Je tiens aussi à souligner l'implication de nos partenaires britanniques qui prouvent une fois de plus que le Brexit n'est pas un obstacle à une étroite coopération de nos armées, et je les en remercie.
C'est enfin un message de coopération internationale, puisque nous pourrons compter sur nos alliés américains et australiens, dont les moyens seront directement intégrés au GAN.
Internationale également, car en prenant le large, c'est la France que vous ferez rayonner. C'est votre troisième mission.

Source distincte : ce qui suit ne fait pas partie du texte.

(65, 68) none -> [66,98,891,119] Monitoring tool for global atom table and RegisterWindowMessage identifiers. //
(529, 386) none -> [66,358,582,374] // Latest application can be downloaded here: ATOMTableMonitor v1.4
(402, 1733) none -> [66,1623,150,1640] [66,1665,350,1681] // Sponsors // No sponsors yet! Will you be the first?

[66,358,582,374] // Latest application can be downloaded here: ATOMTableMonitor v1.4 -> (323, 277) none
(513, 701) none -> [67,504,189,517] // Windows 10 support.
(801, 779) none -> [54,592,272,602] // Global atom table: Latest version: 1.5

Grâce à vous, à chaque étape, de Toulon à Singapour où vous accosterez au moment du Shangri-La dialogue, la France sera présente, déterminée à affirmer son statut de puissance maritime, à défendre ses valeurs, à porter un message de paix qui semble aujourd'hui plus nécessaire que jamais, particulièrement dans l'océan Indien.

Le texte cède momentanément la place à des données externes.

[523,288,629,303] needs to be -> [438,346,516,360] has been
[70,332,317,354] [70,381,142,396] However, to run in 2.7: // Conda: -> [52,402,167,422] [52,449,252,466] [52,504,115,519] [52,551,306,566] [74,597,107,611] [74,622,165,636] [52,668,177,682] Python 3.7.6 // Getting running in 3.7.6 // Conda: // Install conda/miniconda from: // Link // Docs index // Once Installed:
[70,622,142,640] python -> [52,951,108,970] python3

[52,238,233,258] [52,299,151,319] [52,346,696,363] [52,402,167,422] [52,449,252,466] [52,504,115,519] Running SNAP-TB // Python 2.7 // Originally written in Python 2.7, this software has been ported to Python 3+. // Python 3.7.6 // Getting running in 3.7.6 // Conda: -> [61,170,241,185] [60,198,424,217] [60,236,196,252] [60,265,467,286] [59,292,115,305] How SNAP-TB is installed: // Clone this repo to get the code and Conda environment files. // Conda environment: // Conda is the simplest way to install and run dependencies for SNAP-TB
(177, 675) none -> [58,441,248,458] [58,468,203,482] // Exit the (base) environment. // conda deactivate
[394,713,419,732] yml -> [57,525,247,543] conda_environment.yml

Et grâce à vous, à chaque étape, nous approfondirons notre coopération avec les précieux partenaires qui sont les nôtres, en Méditerranée, dans le Golfe et dans l'océan Indien. Ainsi, l'expertise aéromaritime mondialement reconnue du GAN sera mise au profit de plusieurs entraînements opérationnels organisés avec des pays riverains du déploiement. Le groupe aéronaval participera aux exercices égyptiens Ramsès au mois de mai, puis aux entraînements indiens, Varuna en juillet prochain. Ces exercices seront l'opportunité d'améliorer l'interopérabilité de nos forces avec l'Egypte et l'Inde qui constituent deux partenaires majeurs de notre pays.
D'autres rencontres sont prévues, notamment avec l'Australie. Elles viseront à renforcer la coopération entre nos marines et à consolider durablement les liens qui unissent nos pays, à l'heure où de nouveaux équilibres mondiaux émergent dans la région indopacifique.
Enfin, votre présence au Shangri-La dialogue sera le point d'orgue du rayonnement de la France en Asie.
Clemenceau, c'est le nom qui a été choisi pour la grande mission que vous conduirez. Ce nom de baptême est la parfaite synthèse des trois missions que je vous ai décrites. Il illustre à la fois la mémoire de la victoire, l'effort de coopération et de partenariat vers l'orient sur un chemin que Clemenceau lui-même avait emprunté en 1920 et enfin, le rayonnement de la France.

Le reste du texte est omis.